- [Instructions for the task] The answer must consist solely of the line that contains "html: <div> <div>1985</div>" and all subsequent lines of the data, each reproduced exactly.

*** Opening of Material shown ***

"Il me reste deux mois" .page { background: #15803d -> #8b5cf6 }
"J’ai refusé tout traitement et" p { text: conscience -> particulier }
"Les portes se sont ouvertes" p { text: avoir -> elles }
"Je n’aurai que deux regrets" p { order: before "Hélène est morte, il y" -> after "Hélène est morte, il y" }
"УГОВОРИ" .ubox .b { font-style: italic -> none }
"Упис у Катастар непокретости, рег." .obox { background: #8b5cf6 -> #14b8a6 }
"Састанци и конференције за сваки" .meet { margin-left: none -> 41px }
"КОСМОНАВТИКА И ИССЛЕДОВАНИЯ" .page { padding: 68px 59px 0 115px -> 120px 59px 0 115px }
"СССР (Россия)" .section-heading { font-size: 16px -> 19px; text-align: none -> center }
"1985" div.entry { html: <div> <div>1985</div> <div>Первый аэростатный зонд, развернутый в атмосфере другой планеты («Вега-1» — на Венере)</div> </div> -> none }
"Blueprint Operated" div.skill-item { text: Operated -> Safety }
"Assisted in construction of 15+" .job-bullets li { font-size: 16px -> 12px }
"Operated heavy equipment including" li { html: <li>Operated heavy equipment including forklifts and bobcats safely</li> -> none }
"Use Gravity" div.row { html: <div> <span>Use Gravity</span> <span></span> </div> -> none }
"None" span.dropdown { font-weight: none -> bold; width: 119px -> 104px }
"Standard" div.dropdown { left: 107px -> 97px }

*** Close of Material shown ***

- [Solution]
"1985" div.entry { html: <div> <div>1985</div> <div>Первый аэростатный зонд, развернутый в атмосфере другой планеты («Вега-1» — на Венере)</div> </div> -> none }
"Blueprint Operated" div.skill-item { text: Operated -> Safety }
"Assisted in construction of 15+" .job-bullets li { font-size: 16px -> 12px }
"Operated heavy equipment including" li { html: <li>Operated heavy equipment including forklifts and bobcats safely</li> -> none }
"Use Gravity" div.row { html: <div> <span>Use Gravity</span> <span></span> </div> -> none }
"None" span.dropdown { font-weight: none -> bold; width: 119px -> 104px }
"Standard" div.dropdown { left: 107px -> 97px }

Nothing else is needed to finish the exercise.